STRADEC alleged that it has a claim against PNCC as a bidder of the National
Government’s shares, receivables, securities and interests in PNCC.

ISSUE: Whether or not the Compromise Agreement between PNCC and Radstock is valid in
relation to the Constitution, existing laws, and public policy

HELD:
 Radstock is a private corporation incorporated in the British Virgin Islands.
 Its office address is at Suite 14021Duddell Street, Central Hongkong.
 As a foreign corporation, with unknown owners whose nationalities are also unknown,
Radstock is not qualified to own land in the Philippines pursuant to Section 7, in relation to
Section3, Article XII of the Constitution.
 Consequently, Radstock is also disqualified to own the rights to ownership of lands in the
Philippines. Contrary to the OGCC’s claim, Radstock cannot own the rights to ownership of
any land in the Philippines because Radstock cannot lawfully own the land itself.
 Otherwise, there will be a blatant circumvention of the Constitution, which prohibits a foreign
private corporation from owning land in the Philippines. In addition, Radstock cannot transfer
the rights to ownership of land in the Philippines if it cannot own the land itself.
 It is basic that an assignor or seller cannot assign or sell something he does not own at the
time the ownership, or the rights to the ownership, are to be transferred to the assignee or
buyer.

 The Corporation Code defines a sale or disposition of substantially all assets and property of
a corporation as one by which the corporation "would be rendered incapable of continuing
the business or accomplishing the purpose for which it was incorporated" - any sale or
disposition short of this will not need stockholder ratification, and may be pursued by the
majority vote of the Board of Directors.
2) DAVID LU v. PATERNO LU YM, SR., PATERNO LU YM, JR., VICTOR LU YM, ET. AL. &
LUYM DEVELOPMENT CORP (G.R. No. 153690, August 26, 2008)
PATERNO LU YM, SR., PATERNO LU YM, JR., VICTOR LU YM, JOHN LU YM, KELLY
LU YM, and LUDO & LUYM DEVELOPMENT CORP. v. DAVID LU (G.R. No. 157381,
August 26, 2008)
JOHN LU YM and LUDO & LUYM DEVELOPMENT CORPORATION v. THE HON.
COURT OF APPEALS OF CEBU CITY (former Twentieth Division), DAVID LU, ROSA
GO, SILVANO LUDO & CL CORPORATION (G.R. No. 170889, August 26, 2008)

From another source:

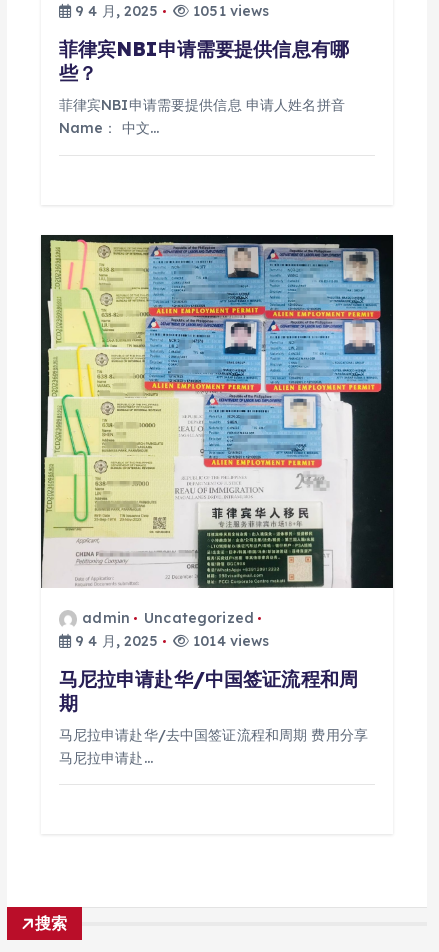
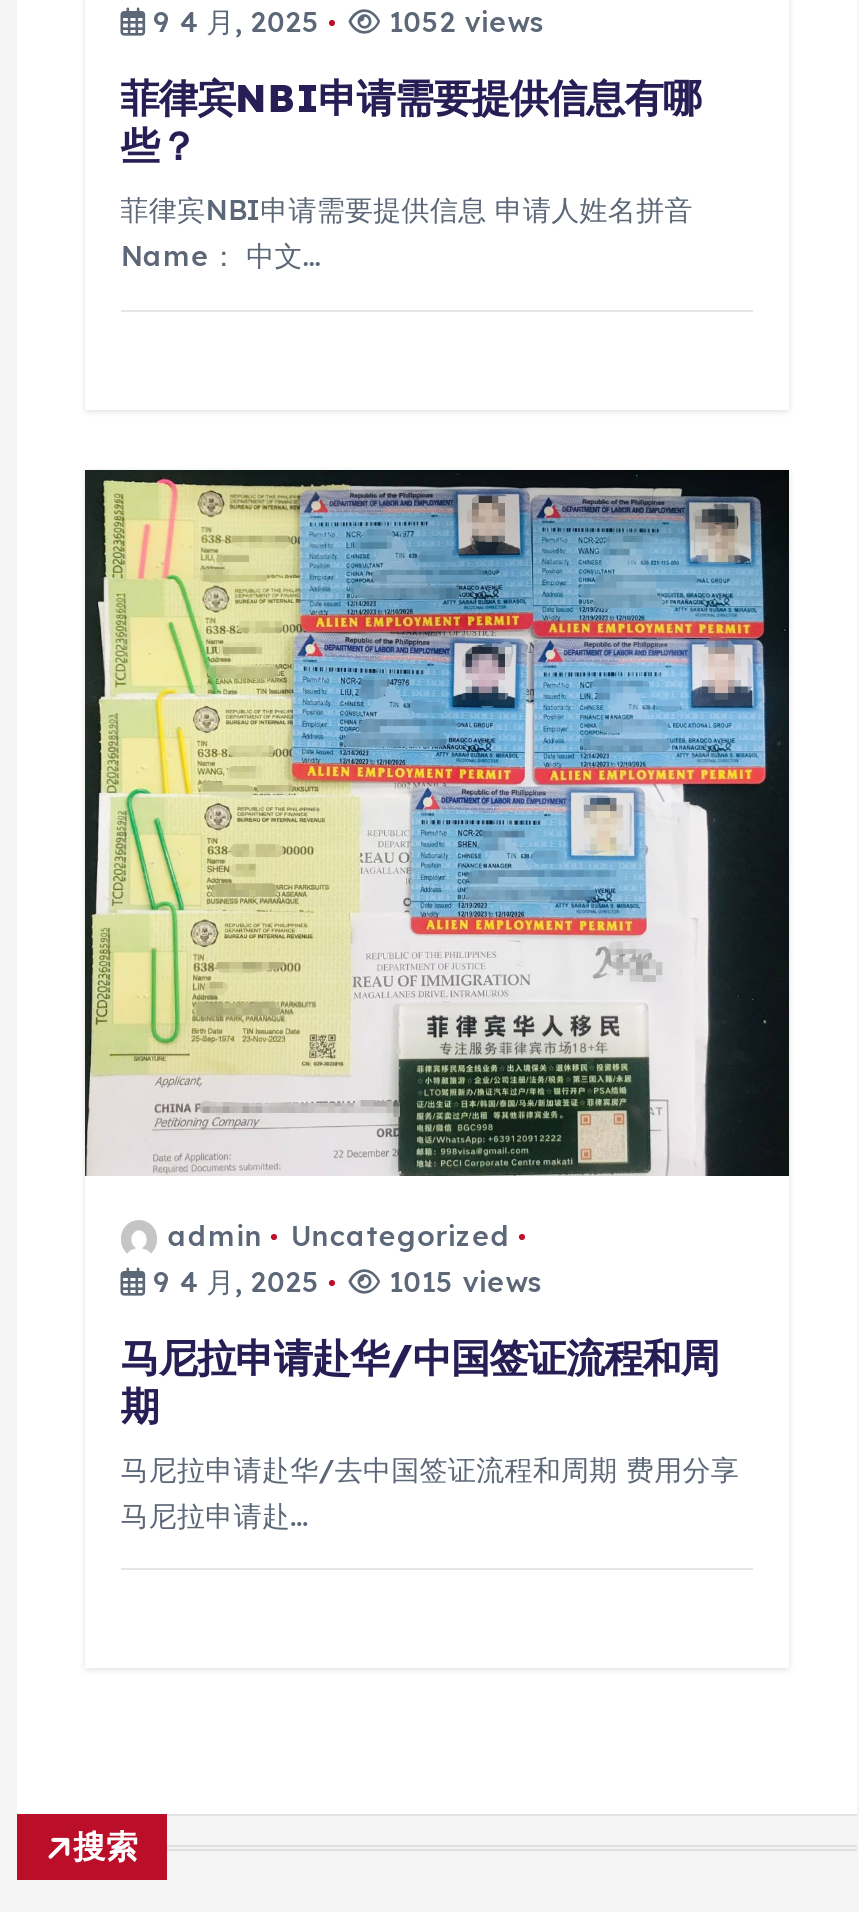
- 9 4 月, 2025 1051 views
+ 9 4 月, 2025 1052 views

- 9 4 月, 2025 1014 views
+ 9 4 月, 2025 1015 views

FACTS: In their motion for reconsideration, the Lu Ym father and sons assailed the denial of
their application for preliminary injunction and, in addition thereto, they questioned the
sufficiency of the docket fees paid by David, et al. in the RTC where the original complaint was
filed.
On December 8, 2005, the appellate court did not reconsider its earlier resolution. As to the
sufficiency of the docket fees, it ruled that the matter be raised in their appellants’ brief and that
the issue be threshed out in the appeal on the merits.40 Hence, this special civil action for
certiorari and prohibition in G.R. No. 170889.
ISSUE: Whether the original complaint filed before the RTC should have been dismissed for
non-payment of the correct docket fees?
RULING: No. In short, John and LLDC seek the dismissal of the initial complaint on the ground
of lack of jurisdiction occasioned by the insufficient payment of docket fees.

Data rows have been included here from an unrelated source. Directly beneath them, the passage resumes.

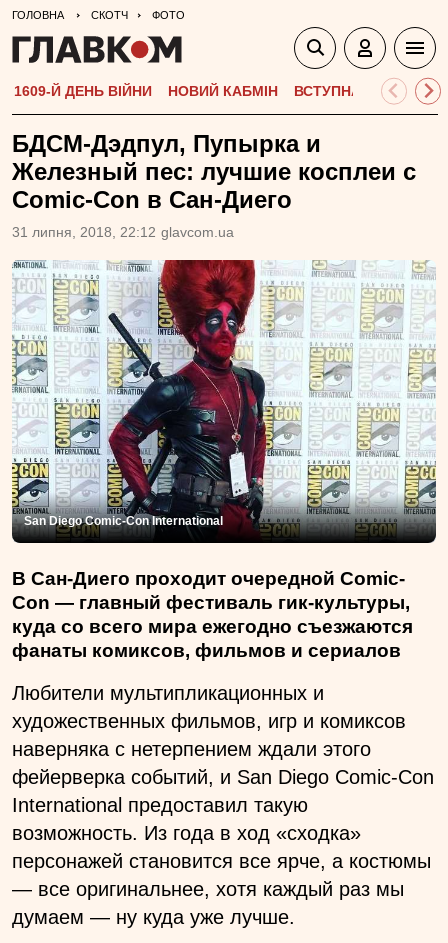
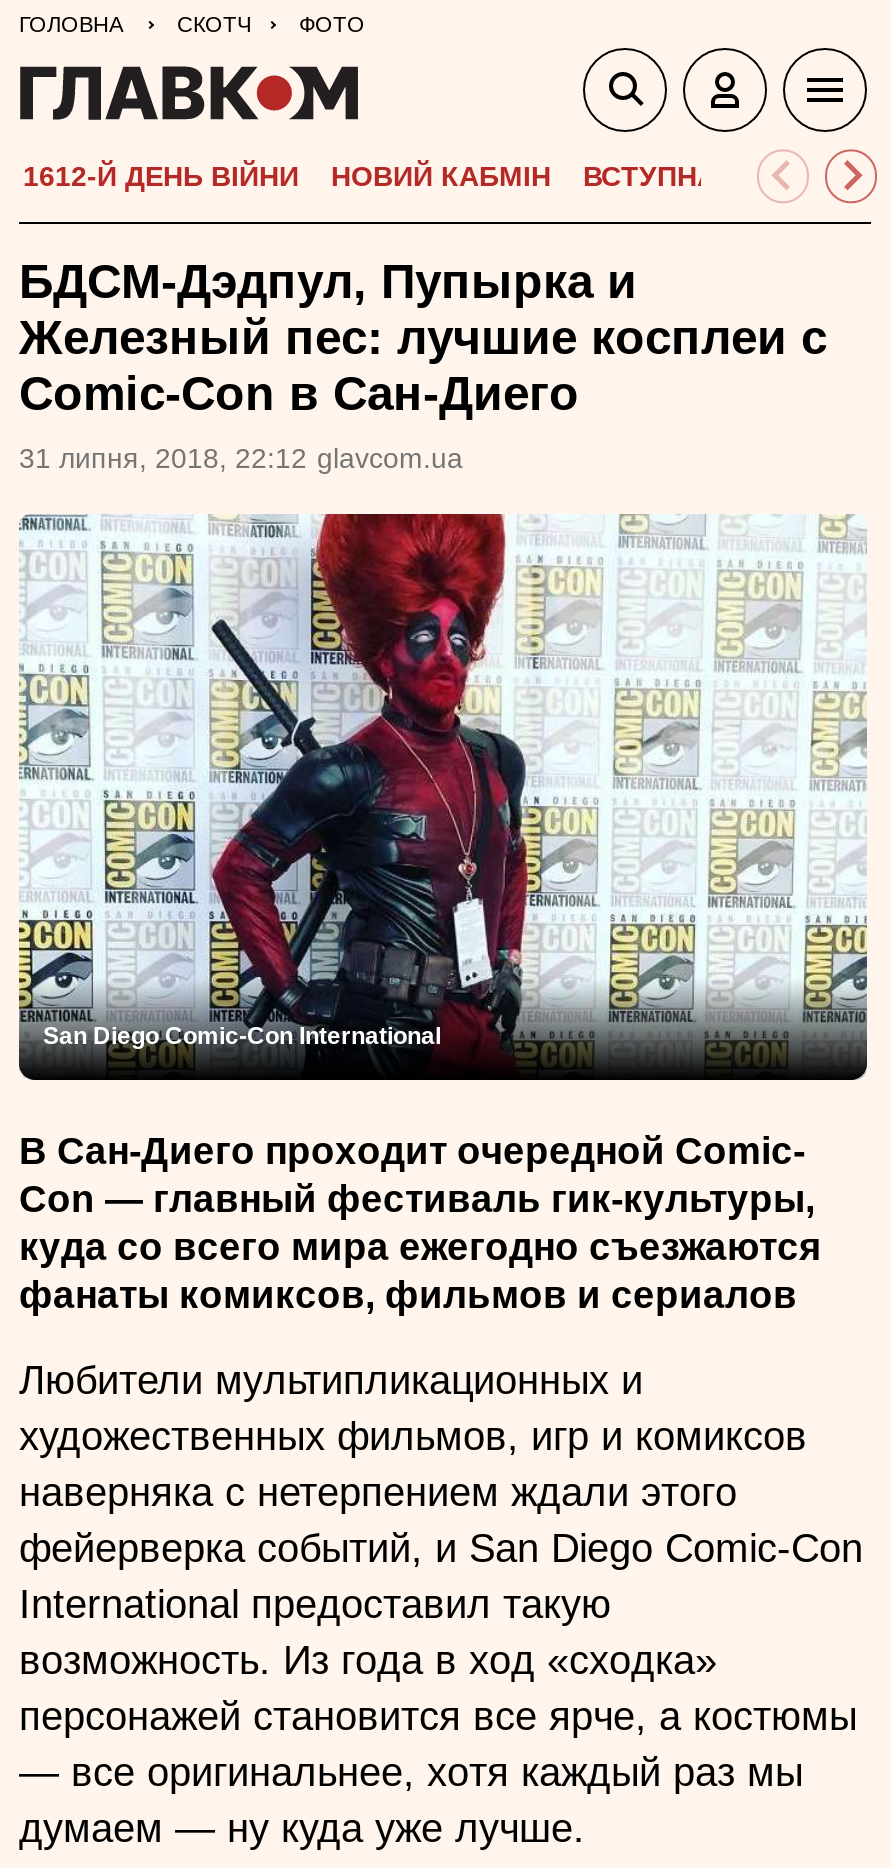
- 1609-Й ДЕНЬ ВІЙНИ
+ 1612-Й ДЕНЬ ВІЙНИ
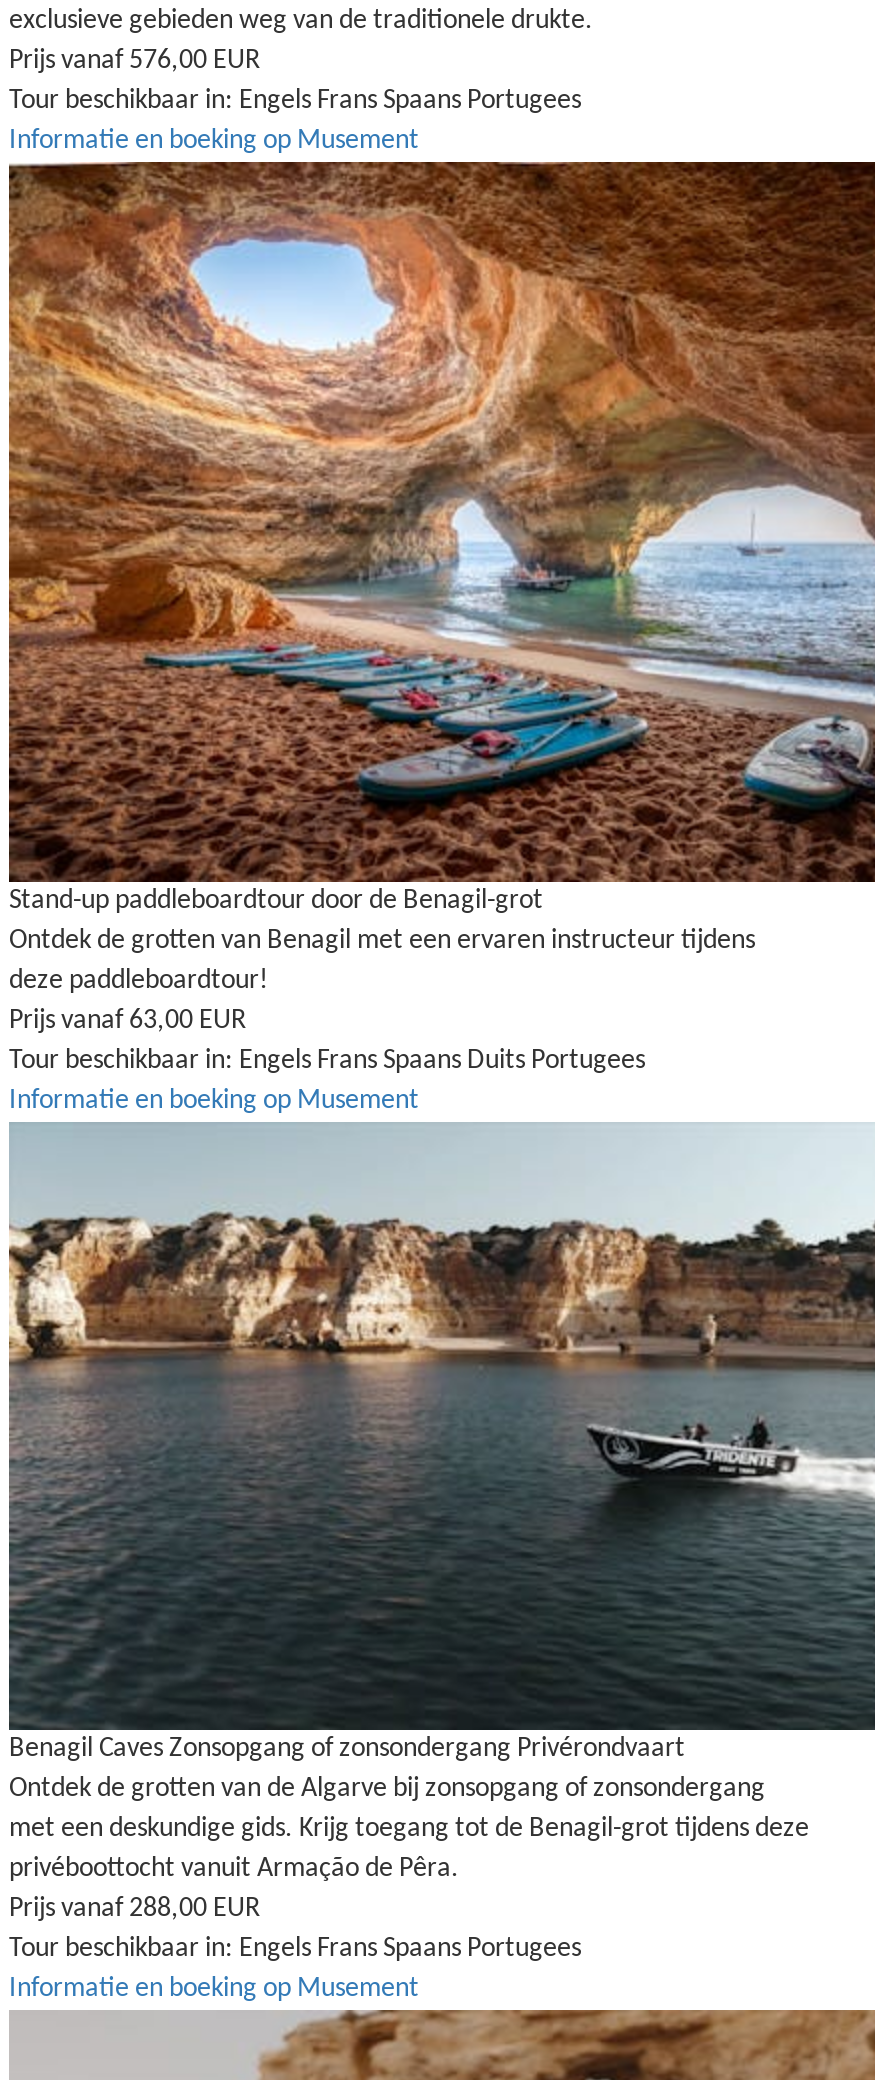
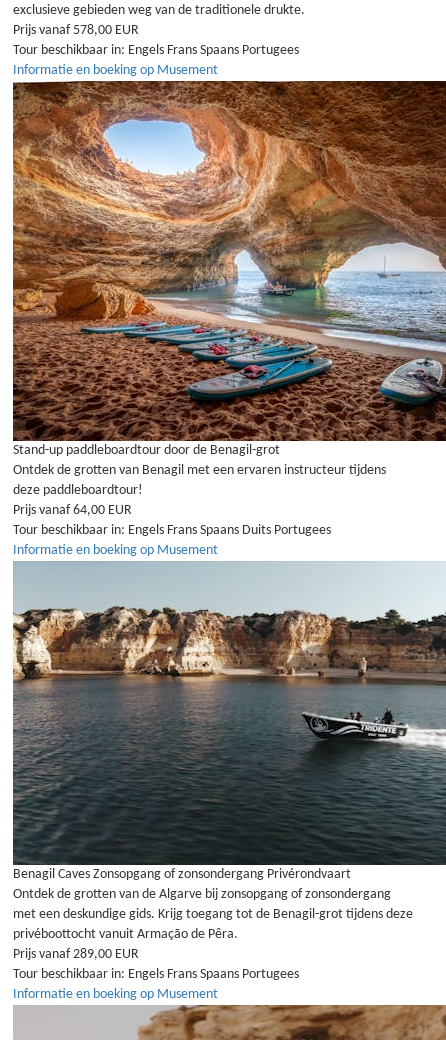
- Prijs vanaf 576,00 EUR
+ Prijs vanaf 578,00 EUR

- Prijs vanaf 63,00 EUR
+ Prijs vanaf 64,00 EUR

- Prijs vanaf 288,00 EUR
+ Prijs vanaf 289,00 EUR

A court acquires jurisdiction over a case only upon the payment of the prescribed fees. The
importance of filing fees cannot be gainsaid for these are intended to take care of court
expenses in the handling of cases in terms of costs of supplies, use of equipment, salaries and
fringe benefits of personnel, and others, computed as to man-hours used in the handling of
each case. Hence, the non-payment or insufficient payment of docket fees can entail
tremendous losses to the government in general and to the judiciary in particular.

In the instant case, however, we cannot grant the dismissal prayed for because of the following
reasons:

First, the case instituted before the RTC is one incapable of pecuniary estimation. Hence, the
correct docket fees were paid.

Second, John and LLDC are estopped from questioning the jurisdiction of the trial court
because of their active participation in the proceedings below, and because the issue of
payment of insufficient docket fees had been belatedly raised before the Court of Appeals, i.e.,
only in their motion for reconsideration.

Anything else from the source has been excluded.